UNICAMP/HC - Hospital de Clínicas da Unicamp - Campinas (SP) — Prova 2020
Homem, 57a, procura Unidade Básica de Saúde referindo sangue na urina há 3 semanas. Nega dor abdominal, disúria ou urgência miccional. Antecedentes Pessoais: diabetes mellitus, tabagismo 40 maços/ano, trabalha há 30 anos em fábrica de tinta. Exame físico: PA= 119x76mmHg, FC= 89bpm, FR= 18irpm. Abdome: plano, normotenso, descompressão brusca dolorosa negativa, ausência de massas palpáveis, Sinais de Murphy e Giordano ausentes. Exame sumário de urina: Hemácias= 1.000.000/ml, leucócitos= 10/ml; nitrito= negativo. A CONDUTA É SOLICITAR:
Hematúria macroscópica indolor, especialmente em tabagista com exposição ocupacional → alta suspeita de câncer de bexiga.

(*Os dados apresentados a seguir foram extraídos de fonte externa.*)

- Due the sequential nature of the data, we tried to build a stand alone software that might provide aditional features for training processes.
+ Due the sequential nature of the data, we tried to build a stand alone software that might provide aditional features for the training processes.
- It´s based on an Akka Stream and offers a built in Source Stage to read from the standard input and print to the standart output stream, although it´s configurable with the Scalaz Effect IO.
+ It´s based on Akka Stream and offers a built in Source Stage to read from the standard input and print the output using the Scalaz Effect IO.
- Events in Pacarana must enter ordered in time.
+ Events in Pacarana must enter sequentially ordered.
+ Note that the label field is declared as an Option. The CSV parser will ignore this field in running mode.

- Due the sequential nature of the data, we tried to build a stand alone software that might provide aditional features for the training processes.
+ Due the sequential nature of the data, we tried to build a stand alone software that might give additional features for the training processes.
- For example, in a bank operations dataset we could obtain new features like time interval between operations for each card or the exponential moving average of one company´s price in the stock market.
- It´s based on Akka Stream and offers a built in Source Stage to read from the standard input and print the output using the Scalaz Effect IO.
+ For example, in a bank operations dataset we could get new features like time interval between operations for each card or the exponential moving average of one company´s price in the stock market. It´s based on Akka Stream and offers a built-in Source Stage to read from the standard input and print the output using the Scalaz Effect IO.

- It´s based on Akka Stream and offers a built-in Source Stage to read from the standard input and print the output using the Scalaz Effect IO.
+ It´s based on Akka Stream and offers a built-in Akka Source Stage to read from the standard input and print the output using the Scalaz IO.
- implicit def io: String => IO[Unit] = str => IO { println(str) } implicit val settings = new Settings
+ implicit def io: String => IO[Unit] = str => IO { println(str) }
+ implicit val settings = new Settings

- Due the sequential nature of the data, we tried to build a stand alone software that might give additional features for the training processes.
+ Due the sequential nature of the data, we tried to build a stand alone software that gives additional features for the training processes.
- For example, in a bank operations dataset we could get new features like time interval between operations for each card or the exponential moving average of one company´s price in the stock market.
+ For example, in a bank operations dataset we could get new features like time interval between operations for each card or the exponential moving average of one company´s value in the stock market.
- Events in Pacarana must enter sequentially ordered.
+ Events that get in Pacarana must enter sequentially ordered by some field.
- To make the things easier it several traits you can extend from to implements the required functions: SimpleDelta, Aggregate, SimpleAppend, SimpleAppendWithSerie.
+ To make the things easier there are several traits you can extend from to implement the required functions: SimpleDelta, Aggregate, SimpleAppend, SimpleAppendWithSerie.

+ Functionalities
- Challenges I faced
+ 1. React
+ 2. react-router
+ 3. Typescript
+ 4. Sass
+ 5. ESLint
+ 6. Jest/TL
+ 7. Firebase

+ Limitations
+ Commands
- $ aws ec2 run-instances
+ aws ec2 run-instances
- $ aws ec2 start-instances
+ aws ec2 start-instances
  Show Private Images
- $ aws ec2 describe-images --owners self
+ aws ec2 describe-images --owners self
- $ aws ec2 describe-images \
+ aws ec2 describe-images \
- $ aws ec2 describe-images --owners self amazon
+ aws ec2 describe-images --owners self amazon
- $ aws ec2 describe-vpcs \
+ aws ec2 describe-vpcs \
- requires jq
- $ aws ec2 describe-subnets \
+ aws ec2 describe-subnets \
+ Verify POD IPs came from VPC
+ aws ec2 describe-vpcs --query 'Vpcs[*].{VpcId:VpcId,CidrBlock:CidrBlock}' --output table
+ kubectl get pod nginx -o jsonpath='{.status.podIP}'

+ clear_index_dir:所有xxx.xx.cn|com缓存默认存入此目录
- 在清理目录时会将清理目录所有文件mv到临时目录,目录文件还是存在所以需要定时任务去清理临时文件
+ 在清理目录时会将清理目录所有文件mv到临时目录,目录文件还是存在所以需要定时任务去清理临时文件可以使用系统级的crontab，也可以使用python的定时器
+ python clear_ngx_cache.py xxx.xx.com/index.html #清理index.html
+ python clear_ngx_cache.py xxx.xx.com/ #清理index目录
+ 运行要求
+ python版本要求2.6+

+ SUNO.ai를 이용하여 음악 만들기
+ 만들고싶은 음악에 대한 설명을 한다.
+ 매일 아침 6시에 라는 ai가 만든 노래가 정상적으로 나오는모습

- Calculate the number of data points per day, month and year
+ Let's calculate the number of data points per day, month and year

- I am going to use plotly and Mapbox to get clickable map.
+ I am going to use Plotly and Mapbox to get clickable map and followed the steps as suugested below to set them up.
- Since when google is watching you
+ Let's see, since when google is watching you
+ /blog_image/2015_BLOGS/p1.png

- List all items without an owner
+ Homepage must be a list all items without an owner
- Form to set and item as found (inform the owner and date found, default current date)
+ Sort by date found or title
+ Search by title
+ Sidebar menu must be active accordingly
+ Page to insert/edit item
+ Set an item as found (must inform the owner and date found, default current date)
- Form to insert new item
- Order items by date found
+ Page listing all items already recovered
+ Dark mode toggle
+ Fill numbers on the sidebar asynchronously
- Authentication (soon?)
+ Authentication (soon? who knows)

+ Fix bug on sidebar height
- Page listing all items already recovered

A hematúria macroscópica indolor, principalmente em pacientes com fatores de risco como tabagismo e exposição ocupacional a aminas aromáticas (fábrica de tintas), é um sinal de alerta para neoplasias uroteliais, sendo o câncer de bexiga a principal preocupação. A investigação inicial deve focar na visualização do trato urinário.
A hematúria, especialmente a macroscópica e indolor, é um sintoma urológico que exige investigação rigorosa devido à sua associação com condições graves, como neoplasias do trato urinário. A epidemiologia mostra que o câncer de bexiga é mais comum em homens idosos e está fortemente ligado a fatores de risco modificáveis, como o tabagismo, e a exposições ocupacionais específicas. A importância clínica reside na necessidade de diagnóstico precoce para melhorar o prognóstico. A fisiopatologia da hematúria indolor em casos de câncer de bexiga envolve o sangramento de tumores na mucosa vesical. O diagnóstico diferencial é amplo, mas a presença de fatores de risco como tabagismo e exposição a carcinógenos (fábrica de tintas) eleva a suspeita de carcinoma urotelial. A ausência de sintomas irritativos ou dor sugere uma causa não inflamatória ou obstrutiva. A investigação deve incluir exames de imagem para avaliar o trato urinário superior e inferior, sendo a ultrassonografia de bexiga uma ferramenta inicial útil para detectar massas vesicais. A conduta para hematúria macroscópica indolor sempre envolve a investigação completa. Após a ultrassonografia, a cistoscopia é frequentemente indicada para visualização direta da bexiga e biópsia de lesões suspeitas. O prognóstico do câncer de bexiga depende do estágio ao diagnóstico, reforçando a importância da investigação imediata e adequada.
Os principais fatores de risco incluem tabagismo (o mais importante), exposição ocupacional a aminas aromáticas (indústria de tintas, borracha, couro), idade avançada, histórico de radioterapia pélvica e uso crônico de ciclofosfamida.
A hematúria macroscópica indolor é um sinal clássico e preocupante de neoplasias uroteliais, como o câncer de bexiga. A ausência de dor sugere que não há obstrução ou inflamação aguda, direcionando a investigação para causas mais graves.
A investigação geralmente começa com exames de imagem do trato urinário (ultrassonografia, tomografia computadorizada) e cistoscopia para visualização direta da bexiga. A ultrassonografia de bexiga é um bom exame inicial para avaliar a parede vesical e a presença de massas.